Метратон все больше веселится.
– Учти, я сделала это только ради тебя. Считай это привилегией: некто из Верхнего Астрала снизошел до смертного! Это уникальное событие, и в центре его оказался ты!
– Но зачем???
– Пришлось тебя убить из-за твоей последней рукописи, «Тысячелетнего человека». Ее нашли мои администраторы, и я ее прочла, прежде чем ты ее издашь, потому что оказалось, что тебя случайно посетили чересчур… авангардные мысли. В этом романе ученый создает центр, где продлевает жизнь при помощи генов трех животных: голого слепыша – для победы над раком и инфекциями; аксолотля – для пересадок и замены любых поврежденных органов; галапагосской черепахи – для предотвращения старения. Припоминаешь?
– А как же!
– Проблема в том, что своим случайным вдохновением ты попал в самую точку. Твоя потенциальная аудитория – миллион читателей на один роман. В этом миллионе наверняка окажутся ученые. Достаточно, чтобы хотя бы один проверил предложенную тобой формулу и убедился, что она работает! Ты думал, что пишешь научную фантастику, а на самом деле при помощи воображения и интернета нашел ответы на вопросы, ставившие в тупик серьезных ученых, застрявших в своих узких дисциплинах!
– Это и есть назначение фантастики: предугадать, каким будет мир, прежде чем он изменится. Жюль Верн описал полет на Луну за сто лет до того, как он состоялся.
– Да, но это не внесло фундаментального изменения в судьбу его вида, он лишь прокомментировал уже начавшееся развитие, тогда как ты забежал слишком далеко. Сейчас средняя продолжительность жизни в Европе – 80 лет. Все больше людей доживают до ста лет, человечество постепенно приближается к численности в 10 миллиардов. Это естественная тенденция, которую мы хотели бы притормозить. А что делаешь ты? Предлагаешь продлить старость!

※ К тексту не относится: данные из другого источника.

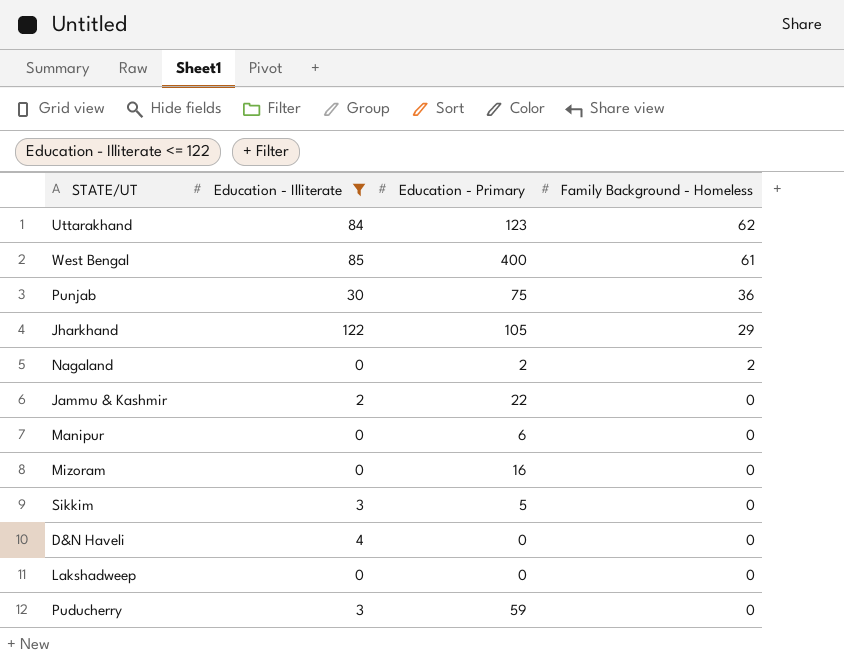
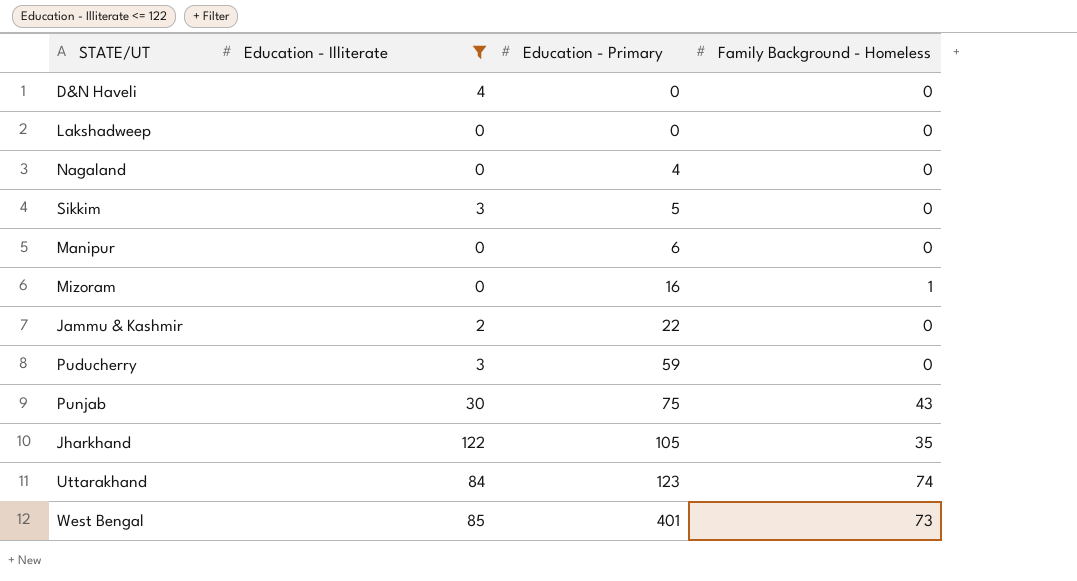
row order: Family Background - Homeless descending -> Education - Primary ascending
Nagaland | Education - Primary: 2 -> 4
Nagaland | Family Background - Homeless: 2 -> 0
Mizoram | Family Background - Homeless: 0 -> 1
Punjab | Family Background - Homeless: 36 -> 43
Jharkhand | Family Background - Homeless: 29 -> 35
Uttarakhand | Family Background - Homeless: 62 -> 74
West Bengal | Education - Primary: 400 -> 401
West Bengal | Family Background - Homeless: 61 -> 73

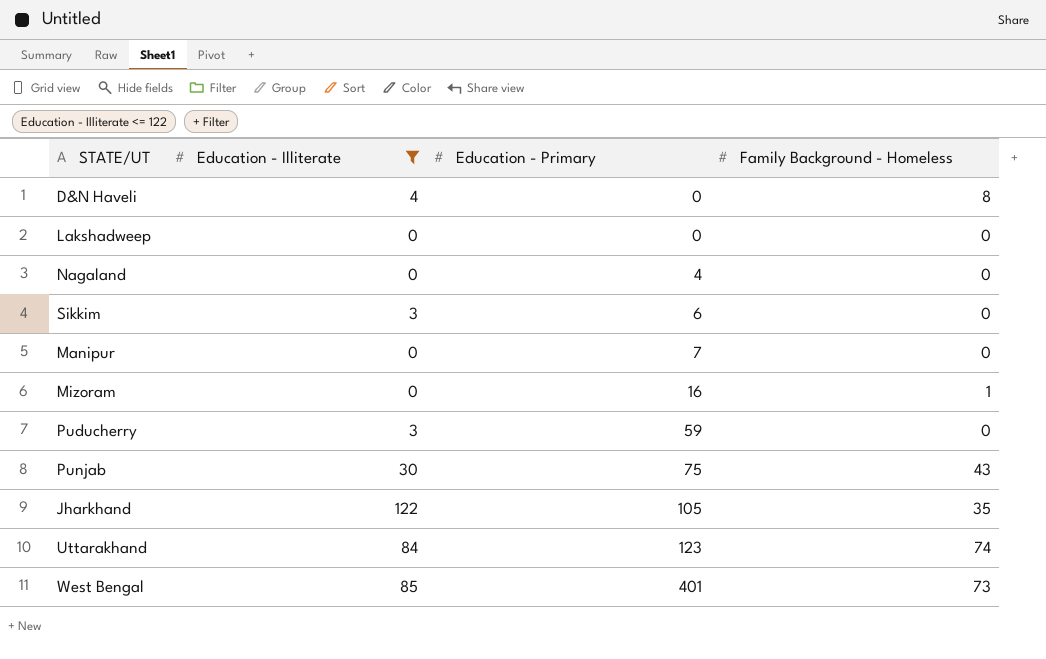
row Jammu & Kashmir: 2 | 22 | 0 -> none
D&N Haveli | Family Background - Homeless: 0 -> 8
Sikkim | Education - Primary: 5 -> 6
Manipur | Education - Primary: 6 -> 7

– Это всего-навсего роман, вымысел.
– Да, но повторяю: если кто-то попробует применить твою формулу, выяснится, что она работает! Будет и вправду создан центр «Фонтан омоложения», который ты расписываешь. Увеличится количество столетних людей – сначала это будут богатеи, потом произойдет демократизация. Вместо средней продолжительности жизни в восемьдесят лет будет все сто. А потом и двести. Так в считаные десятилетия вместо десяти миллиардов окажется двадцать миллиардов голов. Но планета не резиновая, ее ресурсы не неисчерпаемы. Двадцать миллиардов людей – это двадцать миллиардов голодных ртов, двадцать миллиардов разнузданных потребителей. Все больше пластика, нефти, урана, древесины, воды, воздуха… А это разбазаривание природных ресурсов: загрязнение океанов, непригодная для дыхания атмосфера, вырубленные леса, уничтожение любых диких форм жизни. Вскоре Земля превратится в безжизненную планету.